Jim Olson discusses "Boomer" at EP Library

This evening Jim Olson spoke at the Eden Prairie Library on his self-published novel Boomer. Olson served as a chaplain's assistant near Cá»§ Chi, Vietnam, in 1967. Before rendering several passages from the novel, he read a moving memoirish piece about his Jackson, MN childhood friendship with Charlie Ryberg, later a gifted young man who published an anti-Vietnam War piece in the local paper, earning him ridicule. After graduating from Harvard, Ryberg enlisted* (perhaps in response to the dissing he'd received for opposing the war), went to Vietnam and was killed there. Olson's passages on Vietnam elicited a few tears and stimulated quite a bit of discussion in the audience, which included a number of people fully jiggy [to invoke a Madia family term of endearment for you-know-who] with Team Madia, including Ash's Osseo High social studies teacher--in red, above [name?]--who accompanied Olson on a cathartic 2001 trip to Vietnam, himself having lost a beloved brother in the war.

**

In the current presidential campaign, John McCain's Vietnam narrative is being repeated in ever more vivid detail.
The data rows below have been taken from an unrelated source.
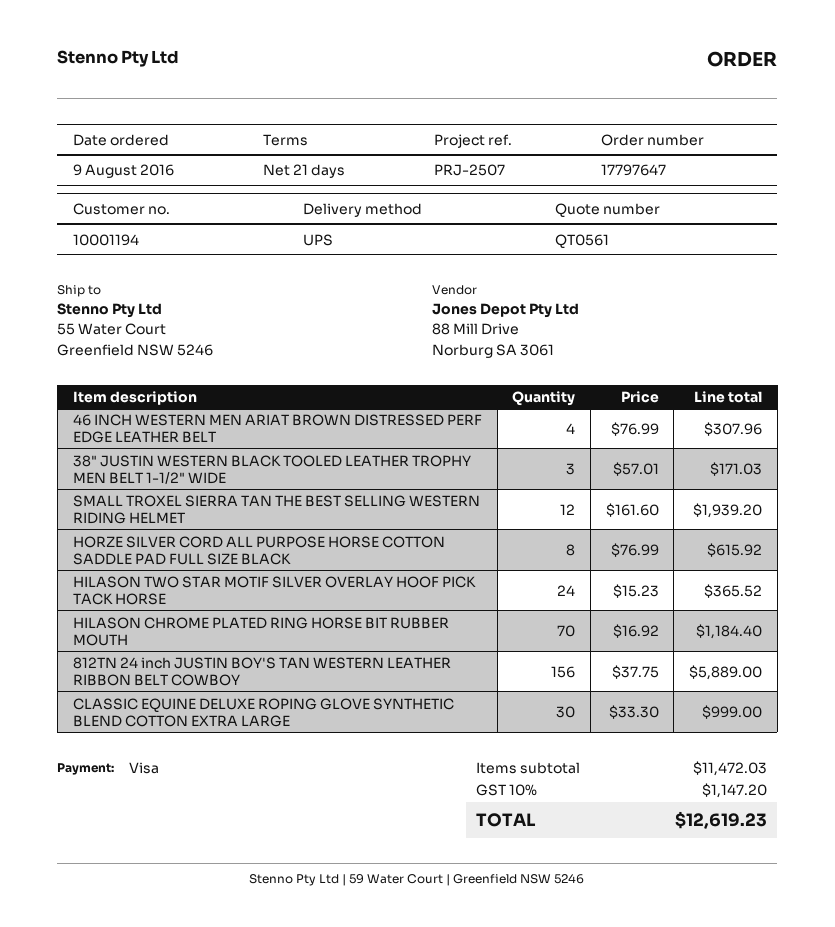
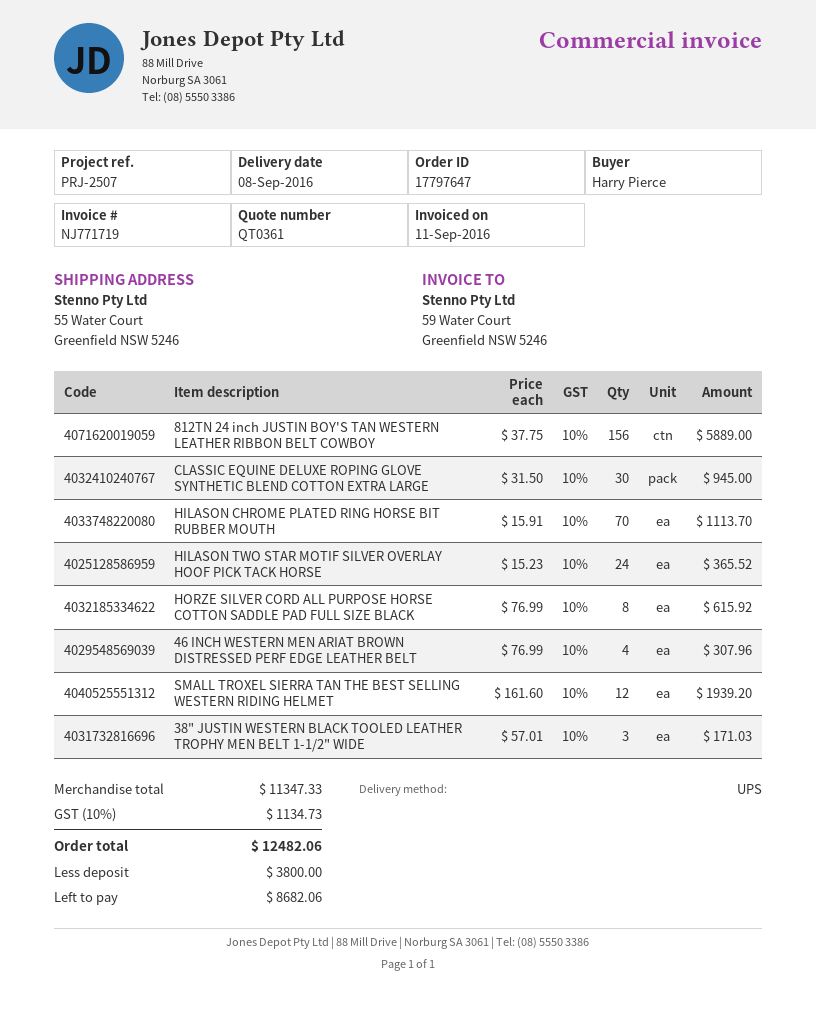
quote number: QT0561 -> QT0361
HILASON CHROME PLATED RING HORSE BIT RUBBER MOUTH: 70 x 16.92 = 1184.40 -> 70 x 15.91 = 1113.70
CLASSIC EQUINE DELUXE ROPING GLOVE SYNTHETIC BLEND COTTON EXTRA LARGE: 30 x 33.30 = 999.00 -> 30 x 31.50 = 945.00
subtotal: 11472.03 -> 11347.33
tax: 10% = 1147.20 -> 10% = 1134.73
total: 12619.23 -> 12482.06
It bears remembering that a lot more Vietnamese human rights got violated, during the war, than did American human rights. I made this point today within a discussion thread--and got called an 'Obamabot,' a moral equivalence proponent and 'a cocksucker.' (In the spirit of the weekend just passed, I take offense at the first two of these charges.) In acknowledging this reality, I am not momentarily justifying McCain's treatment as a POW, nor am I diminishing the sacrifice of our Vietnam veterans. But were I a newspaper-reading citizen of Vietnam who was trying to follow the US election campaign, I'd be irritated that the American political discussion was constantly revisiting McCain's horror in a manner implying most war crimes were visited by the VC upon us. Pshaw.

1 comments:

Anonymous said...

Thanks for covering this event Gavin.

As I recall, Jim said that Charlie Ryberg went to Officer Candidate School, so that's technically different than enlisting, since he would have gone to Vietnam as an officer.

Young officers in Vietnam had a very high fatality rate, as many of the movies covering this conflict have shown.